* **TASK ITEM**
With the images left out, print all of the records below exactly.

* **DATASET ENTRIES**
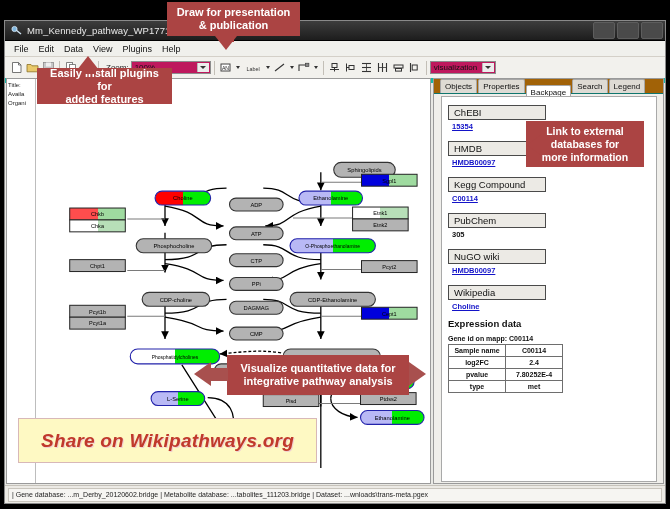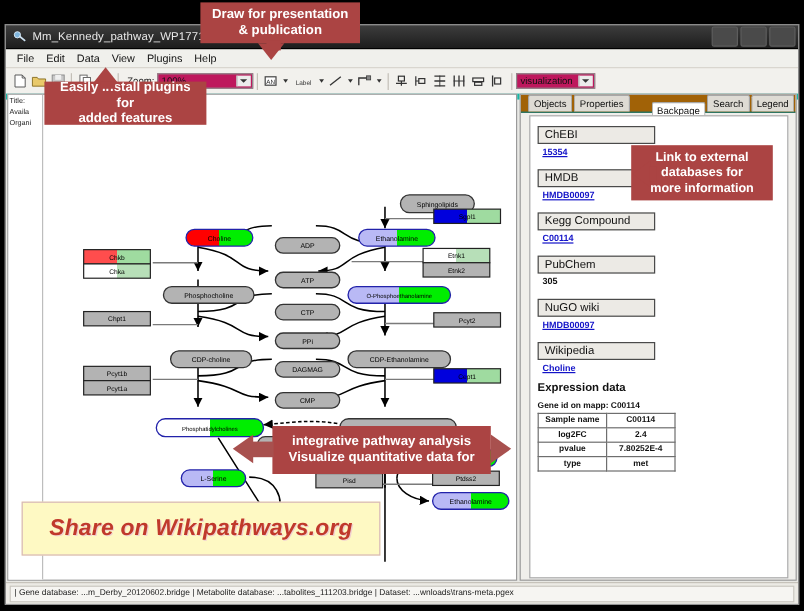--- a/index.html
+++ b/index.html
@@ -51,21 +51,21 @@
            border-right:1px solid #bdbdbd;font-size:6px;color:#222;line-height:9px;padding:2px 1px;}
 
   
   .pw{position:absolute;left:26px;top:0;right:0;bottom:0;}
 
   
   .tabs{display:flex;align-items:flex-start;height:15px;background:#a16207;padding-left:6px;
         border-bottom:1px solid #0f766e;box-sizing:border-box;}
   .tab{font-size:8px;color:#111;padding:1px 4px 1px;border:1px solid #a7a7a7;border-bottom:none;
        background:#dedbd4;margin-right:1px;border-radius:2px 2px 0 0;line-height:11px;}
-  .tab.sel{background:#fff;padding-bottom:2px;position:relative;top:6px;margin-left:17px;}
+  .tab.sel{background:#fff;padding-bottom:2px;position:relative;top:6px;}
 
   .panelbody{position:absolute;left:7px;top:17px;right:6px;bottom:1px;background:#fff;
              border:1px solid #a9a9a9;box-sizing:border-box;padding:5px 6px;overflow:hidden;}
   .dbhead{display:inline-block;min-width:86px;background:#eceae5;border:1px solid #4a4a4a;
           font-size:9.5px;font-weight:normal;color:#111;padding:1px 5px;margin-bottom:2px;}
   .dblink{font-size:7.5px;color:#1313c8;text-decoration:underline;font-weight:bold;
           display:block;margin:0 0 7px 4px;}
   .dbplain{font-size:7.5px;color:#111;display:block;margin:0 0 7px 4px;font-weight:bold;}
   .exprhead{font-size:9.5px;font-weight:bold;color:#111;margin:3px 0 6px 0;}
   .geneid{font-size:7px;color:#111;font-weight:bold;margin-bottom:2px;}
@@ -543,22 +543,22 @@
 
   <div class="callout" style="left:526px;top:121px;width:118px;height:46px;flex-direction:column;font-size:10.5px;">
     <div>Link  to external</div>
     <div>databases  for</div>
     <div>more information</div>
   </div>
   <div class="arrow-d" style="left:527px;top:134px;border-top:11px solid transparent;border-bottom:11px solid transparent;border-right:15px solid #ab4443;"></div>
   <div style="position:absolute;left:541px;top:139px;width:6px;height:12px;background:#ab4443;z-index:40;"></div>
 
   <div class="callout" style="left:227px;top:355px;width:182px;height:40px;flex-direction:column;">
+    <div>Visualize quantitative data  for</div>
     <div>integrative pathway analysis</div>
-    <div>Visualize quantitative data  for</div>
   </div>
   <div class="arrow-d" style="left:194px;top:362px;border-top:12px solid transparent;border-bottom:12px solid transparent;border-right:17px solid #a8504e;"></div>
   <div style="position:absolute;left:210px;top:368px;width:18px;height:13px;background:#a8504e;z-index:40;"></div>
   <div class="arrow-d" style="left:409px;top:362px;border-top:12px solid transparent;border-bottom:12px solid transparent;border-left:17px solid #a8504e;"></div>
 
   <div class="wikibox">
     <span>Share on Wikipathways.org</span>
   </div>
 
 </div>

* **TASK ANSWER**
--- a/index.html
+++ b/index.html
@@ -51,21 +51,21 @@
            border-right:1px solid #bdbdbd;font-size:6px;color:#222;line-height:9px;padding:2px 1px;}
 
   
   .pw{position:absolute;left:26px;top:0;right:0;bottom:0;}
 
   
   .tabs{display:flex;align-items:flex-start;height:15px;background:#a16207;padding-left:6px;
         border-bottom:1px solid #0f766e;box-sizing:border-box;}
   .tab{font-size:8px;color:#111;padding:1px 4px 1px;border:1px solid #a7a7a7;border-bottom:none;
        background:#dedbd4;margin-right:1px;border-radius:2px 2px 0 0;line-height:11px;}
-  .tab.sel{background:#fff;padding-bottom:2px;position:relative;top:6px;margin-left:17px;}
+  .tab.sel{background:#fff;padding-bottom:2px;position:relative;top:6px;}
 
   .panelbody{position:absolute;left:7px;top:17px;right:6px;bottom:1px;background:#fff;
              border:1px solid #a9a9a9;box-sizing:border-box;padding:5px 6px;overflow:hidden;}
   .dbhead{display:inline-block;min-width:86px;background:#eceae5;border:1px solid #4a4a4a;
           font-size:9.5px;font-weight:normal;color:#111;padding:1px 5px;margin-bottom:2px;}
   .dblink{font-size:7.5px;color:#1313c8;text-decoration:underline;font-weight:bold;
           display:block;margin:0 0 7px 4px;}
   .dbplain{font-size:7.5px;color:#111;display:block;margin:0 0 7px 4px;font-weight:bold;}
   .exprhead{font-size:9.5px;font-weight:bold;color:#111;margin:3px 0 6px 0;}
   .geneid{font-size:7px;color:#111;font-weight:bold;margin-bottom:2px;}
@@ -543,22 +543,22 @@
 
   <div class="callout" style="left:526px;top:121px;width:118px;height:46px;flex-direction:column;font-size:10.5px;">
     <div>Link  to external</div>
     <div>databases  for</div>
     <div>more information</div>
   </div>
   <div class="arrow-d" style="left:527px;top:134px;border-top:11px solid transparent;border-bottom:11px solid transparent;border-right:15px solid #ab4443;"></div>
   <div style="position:absolute;left:541px;top:139px;width:6px;height:12px;background:#ab4443;z-index:40;"></div>
 
   <div class="callout" style="left:227px;top:355px;width:182px;height:40px;flex-direction:column;">
+    <div>Visualize quantitative data  for</div>
     <div>integrative pathway analysis</div>
-    <div>Visualize quantitative data  for</div>
   </div>
   <div class="arrow-d" style="left:194px;top:362px;border-top:12px solid transparent;border-bottom:12px solid transparent;border-right:17px solid #a8504e;"></div>
   <div style="position:absolute;left:210px;top:368px;width:18px;height:13px;background:#a8504e;z-index:40;"></div>
   <div class="arrow-d" style="left:409px;top:362px;border-top:12px solid transparent;border-bottom:12px solid transparent;border-left:17px solid #a8504e;"></div>
 
   <div class="wikibox">
     <span>Share on Wikipathways.org</span>
   </div>
 
 </div>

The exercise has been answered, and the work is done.